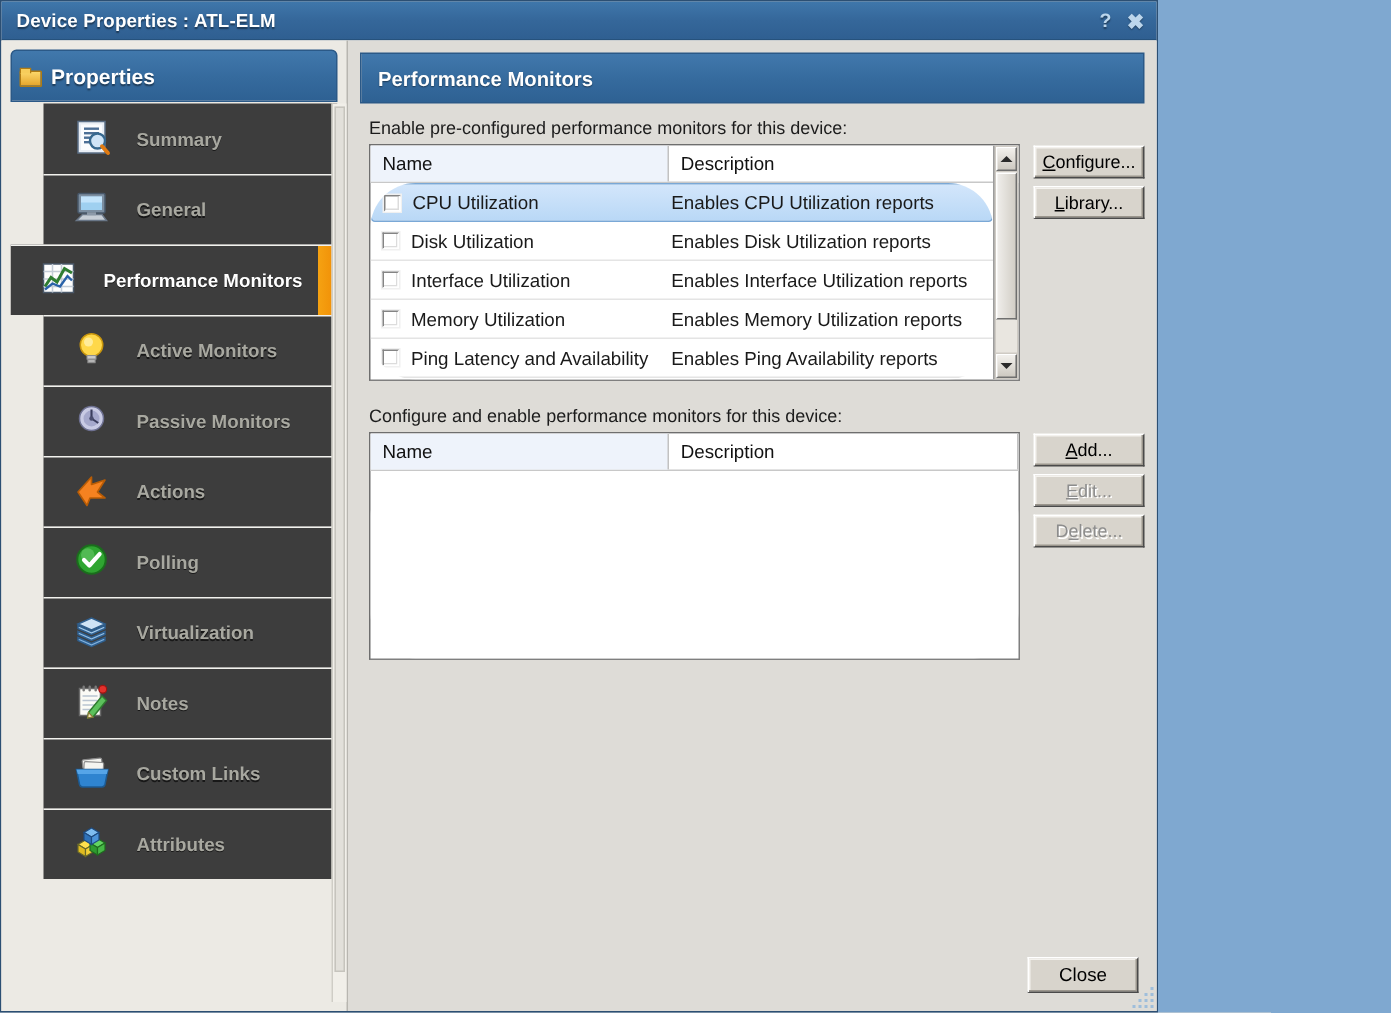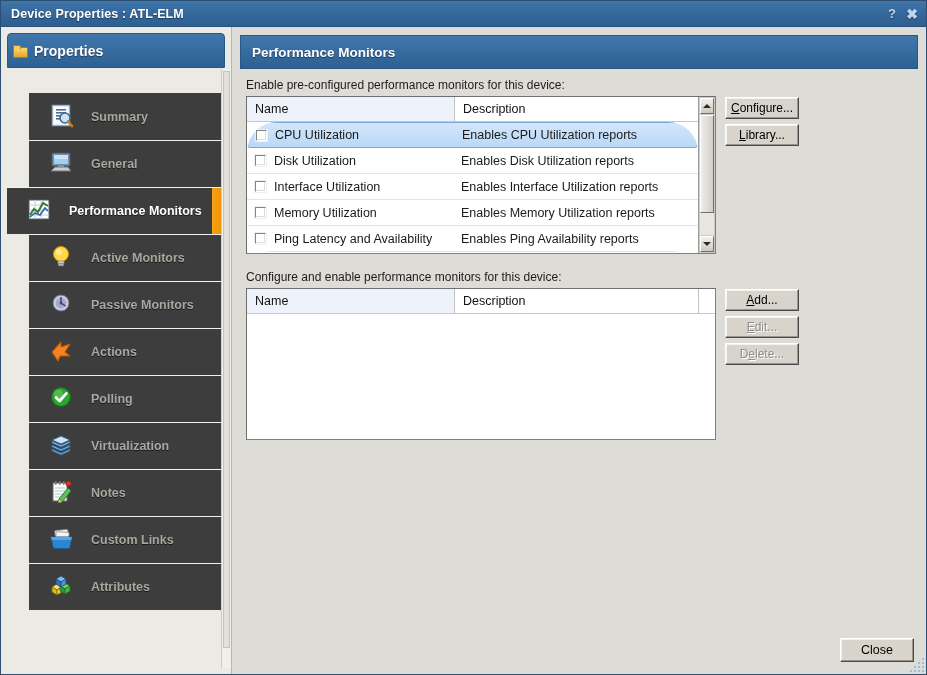--- a/index.html
+++ b/index.html
@@ -6,21 +6,21 @@
   body{
     width:927px;height:675px;overflow:hidden;
     background:#7fa8d0;
     font-family:"Liberation Sans", sans-serif;
     font-size:12px;
     -webkit-font-smoothing:antialiased;
   }
 
   
   #window{
-    position:absolute;left:0;top:0;width:927px;height:675px;
+    position:absolute;left:0;top:0;width:772px;height:675px;
     background:#dcdcdc;
     border:1px solid #2c4f73;
     box-sizing:border-box;
     display:flex;flex-direction:column;
   }
 
   
   #titlebar{
     height:26px;flex:0 0 26px;
     background:linear-gradient(to bottom,#3f77ab 0%,#35679a 50%,#2f5f91 100%);
@@ -92,21 +92,21 @@
   .nav-item{
     position:relative;
     margin-left:22px;
     height:47px;
     background:#3d3d3d;
     border-top:1px solid #f2f2ee;
     display:flex;align-items:center;
     box-sizing:border-box;
     cursor:default;
   }
-  .nav-item:first-child{border-top:none;margin-top:24px;}
+  .nav-item:first-child{border-top:none;}
   .nav-item .ico{
     width:28px;height:28px;flex:0 0 28px;margin-left:20px;margin-right:14px;
     position:relative;
   }
   .nav-item .lbl{
     color:#a8a8a0;font-size:12.5px;font-weight:bold;
     text-shadow:0 1px 0 rgba(0,0,0,.6);
     white-space:nowrap;
   }
   .nav-item.active{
━━━━━━━━━━━━━━━━━━━━
* **WHAT IS BEING ASKED**: Filter the data for the string "font". Copy each matching line.

* **RESPONSE TO THIS EXERCISE**:
     font-family:"Liberation Sans", sans-serif;
     font-size:12px;
     -webkit-font-smoothing:antialiased;
     color:#a8a8a0;font-size:12.5px;font-weight:bold;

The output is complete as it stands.